That's the feeling I get from the two recent events I'm following. It is the feeling of "Let's just forget about it, there's nothing we can do anyway", which has served the country, for good or bad, for centuries.
First, there was a face-to-face interview (1/10/2012 Japan Time) by independent journalist Yasumi Iwakami of the Minami Soma City woman who's been documenting her health problems since the summer of 2011. Emiko Numauchi, aka "Numayu", happened to be a cheerful, forward-looking ex-high school teacher who said she intended to live until the age of 120 and that she was comfortable with "causes unknown" for her health problems. The video of the interview is not yet on the archive at Iwakami's website, but there are many tweets of people who viewed in Japan in real time.
This "Togetter" captures not just her remarks but the comments by Shinzo Kimura, radiation specialist who has appeared in many NHK documentaries on radiation contamination in the aftermath of the Fukushima I Nuclear Plant accident. On Ms. Numauchi's health problems, Kimura says, "stress, stress, stress, and stress":
It is an immune disease caused by stress. Teeth, nails, hair falling off, that's auto-immune disease. So is skin inflammation. Time-lag [?]. It is not caused by radiation, but she is still a victim of the nuclear accident. There's individual difference. There may be some effect of radiation exposure.
Difference in radiation levels. I passed through Minami Soma City back in March. High levels of radiation. If you lived in that area it is possible that the radiation exposure has something to do with [the health problems]. Depending on where you live, if the radiation level is low, it is possible that the problems are caused by stress.

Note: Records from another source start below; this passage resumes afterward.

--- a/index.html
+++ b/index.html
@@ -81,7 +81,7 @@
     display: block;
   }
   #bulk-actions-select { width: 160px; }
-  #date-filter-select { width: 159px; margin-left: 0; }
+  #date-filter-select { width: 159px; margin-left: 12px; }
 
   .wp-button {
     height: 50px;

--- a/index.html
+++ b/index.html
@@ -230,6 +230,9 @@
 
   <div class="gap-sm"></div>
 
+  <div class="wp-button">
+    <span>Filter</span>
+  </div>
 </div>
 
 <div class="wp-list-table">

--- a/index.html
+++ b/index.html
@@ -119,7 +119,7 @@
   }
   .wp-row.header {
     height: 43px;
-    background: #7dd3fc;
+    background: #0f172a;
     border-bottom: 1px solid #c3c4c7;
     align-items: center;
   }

We cannot explain the mechanism of auto-immune diseases. For example, Mr. Iwakami can tolerate a lot of stress. You cannot tell from a person with high tolerance for stress. There's individual difference. A rabbit may die of loneliness. It's possible for humans. To say stress [is causing these health problems] is appropriate.
It is an auto-immune disease. Stress can cause kidney diseases. It is highly possible. If you don't think it is stress, then collect data and determine. Internal radiation exposure [is assessed] by counseling [??]
I won't know the exact details of what Kimura said in the program until I view the video yet to be uploaded. But from other tweets the above seems to summarize what he did say.
Does he make sense? If you live in areas with low radiation levels and you have health problems starting to happen after March 11, 2011, then these problems are caused by stress. If you live in areas with high radiation levels, it is probably still stress causing these problems.
Never mind that Ms. Numauchi kept saying she was far more stress-free after she quit her job as a public high school teacher.
There are so many tweets that outright bash Ms. Numauchi for speaking out. They say she is a disgrace to Minami Soma City, that she only thinks of herself (huh?), that she's a liar.
The second event that I think people in Japan may be resigning to whatever fate they think they will get is the efforts to hold anti-nuke plant referendums in Osaka and Tokyo. Citizens' groups in Osaka collected 50,000 signatures in no time, exceeding the required number of signatures to hold a referendum in Osaka Prefecture. In contrast, only one-third of the required number of signatures have been collected so far in Tokyo.
The latest meme from some of the anti-nuke plant people on the Twitter is this: "If we do hold a referendum on whether to stop all nuke plants and we lose, then the pro-nuke people will be all the more powerful and we won't be able to do anything to stop them. So, let's not do the referendum."
So it is all or nothing. If the anti-nuke plant referendum is defeated, that will be the end of their movement. That's just so Japanese. I personally think there are more pressing issues like radiation contamination being spread by the government, but why not scare the political class and show them that the citizens are not there just to collect taxes from? And if you lose once, so what? Why should it be the end of everything?
But surveying the tweets, message boards, blogs, and comments on the blogs, it does look like it's back in March/April 2011 again. The memes are "It's all due to stress, isn't it?", "We need nuclear power plants after all", and "If we lose the anti-nuke plant referendum, that's worse than doing nothing, so let's do nothing". "Nothing we can do now, the accident happened already." Ah the Noda administration has nothing to fear.
One of my teachers at my college was a French professor specializing in linguistics and in teaching Japanese to foreigners. He said the Japanese language pronunciation is one of the least "viscous" of all languages; as soon as the sound leaves one's lips, it falls off to the ground. It does not have a staying power. In contrast, the French language is very "viscous". The sound projects further forward. He was talking in terms of how to identify and learn the characteristics of a language so that one could learn faster.
But I think this nature of the Japanese language does shape how the Japanese people respond to events like a nuclear accident. No staying power. It is rather amazing that it lasted 10 months.